BEGIN ENTRIES SUPPLIED

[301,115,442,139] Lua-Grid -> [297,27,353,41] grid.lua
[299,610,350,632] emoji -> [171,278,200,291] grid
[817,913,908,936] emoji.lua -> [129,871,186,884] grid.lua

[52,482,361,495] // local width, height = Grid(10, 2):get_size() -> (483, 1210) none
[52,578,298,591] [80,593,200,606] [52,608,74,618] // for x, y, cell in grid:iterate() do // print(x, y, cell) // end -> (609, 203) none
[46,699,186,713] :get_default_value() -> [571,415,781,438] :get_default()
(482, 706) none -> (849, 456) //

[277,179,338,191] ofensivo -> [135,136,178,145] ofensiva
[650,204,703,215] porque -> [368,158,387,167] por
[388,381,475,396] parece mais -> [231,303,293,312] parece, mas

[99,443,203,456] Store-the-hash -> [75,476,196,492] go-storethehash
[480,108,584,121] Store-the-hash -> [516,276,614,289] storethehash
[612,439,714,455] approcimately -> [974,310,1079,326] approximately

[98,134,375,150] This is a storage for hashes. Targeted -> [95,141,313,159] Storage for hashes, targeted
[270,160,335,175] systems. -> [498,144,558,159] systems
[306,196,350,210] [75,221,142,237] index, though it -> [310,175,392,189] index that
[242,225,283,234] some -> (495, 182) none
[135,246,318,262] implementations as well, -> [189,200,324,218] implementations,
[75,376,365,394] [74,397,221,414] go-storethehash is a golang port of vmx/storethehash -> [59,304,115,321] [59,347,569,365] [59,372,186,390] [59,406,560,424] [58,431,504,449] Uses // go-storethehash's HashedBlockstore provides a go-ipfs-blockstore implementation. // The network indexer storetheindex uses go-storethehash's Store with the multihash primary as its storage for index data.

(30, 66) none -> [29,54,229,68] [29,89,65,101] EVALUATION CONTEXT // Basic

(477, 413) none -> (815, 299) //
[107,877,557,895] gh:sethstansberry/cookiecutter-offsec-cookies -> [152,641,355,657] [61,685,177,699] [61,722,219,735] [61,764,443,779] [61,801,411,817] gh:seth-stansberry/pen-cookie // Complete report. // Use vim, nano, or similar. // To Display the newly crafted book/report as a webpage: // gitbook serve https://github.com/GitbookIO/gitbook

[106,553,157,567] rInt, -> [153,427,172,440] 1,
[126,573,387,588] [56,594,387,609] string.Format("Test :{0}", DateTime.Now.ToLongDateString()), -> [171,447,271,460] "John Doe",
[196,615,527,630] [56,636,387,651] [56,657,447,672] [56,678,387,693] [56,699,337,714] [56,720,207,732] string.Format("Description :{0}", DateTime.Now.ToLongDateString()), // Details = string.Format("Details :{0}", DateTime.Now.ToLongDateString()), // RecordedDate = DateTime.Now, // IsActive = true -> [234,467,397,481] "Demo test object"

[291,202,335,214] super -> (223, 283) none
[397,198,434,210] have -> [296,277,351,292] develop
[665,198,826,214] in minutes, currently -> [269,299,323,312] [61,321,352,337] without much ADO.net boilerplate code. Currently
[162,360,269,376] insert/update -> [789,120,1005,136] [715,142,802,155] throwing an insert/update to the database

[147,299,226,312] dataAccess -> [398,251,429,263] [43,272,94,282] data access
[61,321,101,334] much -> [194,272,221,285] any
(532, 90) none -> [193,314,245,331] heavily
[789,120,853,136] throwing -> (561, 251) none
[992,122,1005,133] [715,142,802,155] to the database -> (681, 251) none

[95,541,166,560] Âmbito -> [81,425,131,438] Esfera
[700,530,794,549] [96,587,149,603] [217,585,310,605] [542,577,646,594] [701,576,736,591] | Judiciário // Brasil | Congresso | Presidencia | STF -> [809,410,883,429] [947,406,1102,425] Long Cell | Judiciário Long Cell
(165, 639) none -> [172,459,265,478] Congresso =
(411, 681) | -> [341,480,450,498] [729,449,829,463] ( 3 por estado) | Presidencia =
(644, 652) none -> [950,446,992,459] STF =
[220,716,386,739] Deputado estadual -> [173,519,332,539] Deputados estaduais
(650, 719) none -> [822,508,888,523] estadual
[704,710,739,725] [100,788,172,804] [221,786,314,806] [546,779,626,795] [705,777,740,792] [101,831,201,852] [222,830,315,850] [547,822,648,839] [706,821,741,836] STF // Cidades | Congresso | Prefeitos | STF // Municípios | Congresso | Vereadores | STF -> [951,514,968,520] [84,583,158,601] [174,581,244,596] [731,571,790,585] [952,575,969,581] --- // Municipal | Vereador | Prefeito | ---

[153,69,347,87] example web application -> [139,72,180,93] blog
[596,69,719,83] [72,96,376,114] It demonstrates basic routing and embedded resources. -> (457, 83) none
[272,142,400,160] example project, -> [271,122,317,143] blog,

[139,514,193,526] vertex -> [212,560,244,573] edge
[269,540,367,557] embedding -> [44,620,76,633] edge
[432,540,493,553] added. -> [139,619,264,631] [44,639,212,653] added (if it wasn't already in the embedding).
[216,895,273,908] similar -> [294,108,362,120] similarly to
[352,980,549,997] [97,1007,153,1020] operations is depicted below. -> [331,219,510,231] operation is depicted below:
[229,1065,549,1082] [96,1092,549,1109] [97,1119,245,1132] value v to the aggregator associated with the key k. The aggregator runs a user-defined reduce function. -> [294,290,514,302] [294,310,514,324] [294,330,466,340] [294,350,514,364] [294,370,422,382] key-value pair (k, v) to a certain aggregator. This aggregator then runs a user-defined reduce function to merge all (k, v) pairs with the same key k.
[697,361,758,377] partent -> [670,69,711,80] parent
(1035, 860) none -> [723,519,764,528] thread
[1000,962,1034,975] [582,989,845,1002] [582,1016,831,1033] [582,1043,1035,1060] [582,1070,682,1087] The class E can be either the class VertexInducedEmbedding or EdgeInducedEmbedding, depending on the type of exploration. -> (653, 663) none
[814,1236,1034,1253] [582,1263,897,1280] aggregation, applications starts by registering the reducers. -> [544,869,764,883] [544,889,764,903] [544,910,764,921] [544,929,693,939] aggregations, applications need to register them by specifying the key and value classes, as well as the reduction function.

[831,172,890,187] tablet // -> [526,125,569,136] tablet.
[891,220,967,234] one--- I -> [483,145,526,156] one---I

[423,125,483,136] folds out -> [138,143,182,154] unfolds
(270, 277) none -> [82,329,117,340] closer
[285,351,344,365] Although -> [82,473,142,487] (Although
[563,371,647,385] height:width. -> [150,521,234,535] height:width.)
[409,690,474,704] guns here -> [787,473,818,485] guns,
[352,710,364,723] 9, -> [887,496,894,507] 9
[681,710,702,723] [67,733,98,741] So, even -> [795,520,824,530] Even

END ENTRIES SUPPLIED

WORK ORDER
Each entry above is to be transcribed word for word.

ANSWER BOX
[301,115,442,139] Lua-Grid -> [297,27,353,41] grid.lua
[299,610,350,632] emoji -> [171,278,200,291] grid
[817,913,908,936] emoji.lua -> [129,871,186,884] grid.lua

[52,482,361,495] // local width, height = Grid(10, 2):get_size() -> (483, 1210) none
[52,578,298,591] [80,593,200,606] [52,608,74,618] // for x, y, cell in grid:iterate() do // print(x, y, cell) // end -> (609, 203) none
[46,699,186,713] :get_default_value() -> [571,415,781,438] :get_default()
(482, 706) none -> (849, 456) //

[277,179,338,191] ofensivo -> [135,136,178,145] ofensiva
[650,204,703,215] porque -> [368,158,387,167] por
[388,381,475,396] parece mais -> [231,303,293,312] parece, mas

[99,443,203,456] Store-the-hash -> [75,476,196,492] go-storethehash
[480,108,584,121] Store-the-hash -> [516,276,614,289] storethehash
[612,439,714,455] approcimately -> [974,310,1079,326] approximately

[98,134,375,150] This is a storage for hashes. Targeted -> [95,141,313,159] Storage for hashes, targeted
[270,160,335,175] systems. -> [498,144,558,159] systems
[306,196,350,210] [75,221,142,237] index, though it -> [310,175,392,189] index that
[242,225,283,234] some -> (495, 182) none
[135,246,318,262] implementations as well, -> [189,200,324,218] implementations,
[75,376,365,394] [74,397,221,414] go-storethehash is a golang port of vmx/storethehash -> [59,304,115,321] [59,347,569,365] [59,372,186,390] [59,406,560,424] [58,431,504,449] Uses // go-storethehash's HashedBlockstore provides a go-ipfs-blockstore implementation. // The network indexer storetheindex uses go-storethehash's Store with the multihash primary as its storage for index data.

(30, 66) none -> [29,54,229,68] [29,89,65,101] EVALUATION CONTEXT // Basic

(477, 413) none -> (815, 299) //
[107,877,557,895] gh:sethstansberry/cookiecutter-offsec-cookies -> [152,641,355,657] [61,685,177,699] [61,722,219,735] [61,764,443,779] [61,801,411,817] gh:seth-stansberry/pen-cookie // Complete report. // Use vim, nano, or similar. // To Display the newly crafted book/report as a webpage: // gitbook serve https://github.com/GitbookIO/gitbook

[106,553,157,567] rInt, -> [153,427,172,440] 1,
[126,573,387,588] [56,594,387,609] string.Format("Test :{0}", DateTime.Now.ToLongDateString()), -> [171,447,271,460] "John Doe",
[196,615,527,630] [56,636,387,651] [56,657,447,672] [56,678,387,693] [56,699,337,714] [56,720,207,732] string.Format("Description :{0}", DateTime.Now.ToLongDateString()), // Details = string.Format("Details :{0}", DateTime.Now.ToLongDateString()), // RecordedDate = DateTime.Now, // IsActive = true -> [234,467,397,481] "Demo test object"

[291,202,335,214] super -> (223, 283) none
[397,198,434,210] have -> [296,277,351,292] develop
[665,198,826,214] in minutes, currently -> [269,299,323,312] [61,321,352,337] without much ADO.net boilerplate code. Currently
[162,360,269,376] insert/update -> [789,120,1005,136] [715,142,802,155] throwing an insert/update to the database

[147,299,226,312] dataAccess -> [398,251,429,263] [43,272,94,282] data access
[61,321,101,334] much -> [194,272,221,285] any
(532, 90) none -> [193,314,245,331] heavily
[789,120,853,136] throwing -> (561, 251) none
[992,122,1005,133] [715,142,802,155] to the database -> (681, 251) none

[95,541,166,560] Âmbito -> [81,425,131,438] Esfera
[700,530,794,549] [96,587,149,603] [217,585,310,605] [542,577,646,594] [701,576,736,591] | Judiciário // Brasil | Congresso | Presidencia | STF -> [809,410,883,429] [947,406,1102,425] Long Cell | Judiciário Long Cell
(165, 639) none -> [172,459,265,478] Congresso =
(411, 681) | -> [341,480,450,498] [729,449,829,463] ( 3 por estado) | Presidencia =
(644, 652) none -> [950,446,992,459] STF =
[220,716,386,739] Deputado estadual -> [173,519,332,539] Deputados estaduais
(650, 719) none -> [822,508,888,523] estadual
[704,710,739,725] [100,788,172,804] [221,786,314,806] [546,779,626,795] [705,777,740,792] [101,831,201,852] [222,830,315,850] [547,822,648,839] [706,821,741,836] STF // Cidades | Congresso | Prefeitos | STF // Municípios | Congresso | Vereadores | STF -> [951,514,968,520] [84,583,158,601] [174,581,244,596] [731,571,790,585] [952,575,969,581] --- // Municipal | Vereador | Prefeito | ---

[153,69,347,87] example web application -> [139,72,180,93] blog
[596,69,719,83] [72,96,376,114] It demonstrates basic routing and embedded resources. -> (457, 83) none
[272,142,400,160] example project, -> [271,122,317,143] blog,

[139,514,193,526] vertex -> [212,560,244,573] edge
[269,540,367,557] embedding -> [44,620,76,633] edge
[432,540,493,553] added. -> [139,619,264,631] [44,639,212,653] added (if it wasn't already in the embedding).
[216,895,273,908] similar -> [294,108,362,120] similarly to
[352,980,549,997] [97,1007,153,1020] operations is depicted below. -> [331,219,510,231] operation is depicted below:
[229,1065,549,1082] [96,1092,549,1109] [97,1119,245,1132] value v to the aggregator associated with the key k. The aggregator runs a user-defined reduce function. -> [294,290,514,302] [294,310,514,324] [294,330,466,340] [294,350,514,364] [294,370,422,382] key-value pair (k, v) to a certain aggregator. This aggregator then runs a user-defined reduce function to merge all (k, v) pairs with the same key k.
[697,361,758,377] partent -> [670,69,711,80] parent
(1035, 860) none -> [723,519,764,528] thread
[1000,962,1034,975] [582,989,845,1002] [582,1016,831,1033] [582,1043,1035,1060] [582,1070,682,1087] The class E can be either the class VertexInducedEmbedding or EdgeInducedEmbedding, depending on the type of exploration. -> (653, 663) none
[814,1236,1034,1253] [582,1263,897,1280] aggregation, applications starts by registering the reducers. -> [544,869,764,883] [544,889,764,903] [544,910,764,921] [544,929,693,939] aggregations, applications need to register them by specifying the key and value classes, as well as the reduction function.

[831,172,890,187] tablet // -> [526,125,569,136] tablet.
[891,220,967,234] one--- I -> [483,145,526,156] one---I

[423,125,483,136] folds out -> [138,143,182,154] unfolds
(270, 277) none -> [82,329,117,340] closer
[285,351,344,365] Although -> [82,473,142,487] (Although
[563,371,647,385] height:width. -> [150,521,234,535] height:width.)
[409,690,474,704] guns here -> [787,473,818,485] guns,
[352,710,364,723] 9, -> [887,496,894,507] 9
[681,710,702,723] [67,733,98,741] So, even -> [795,520,824,530] Even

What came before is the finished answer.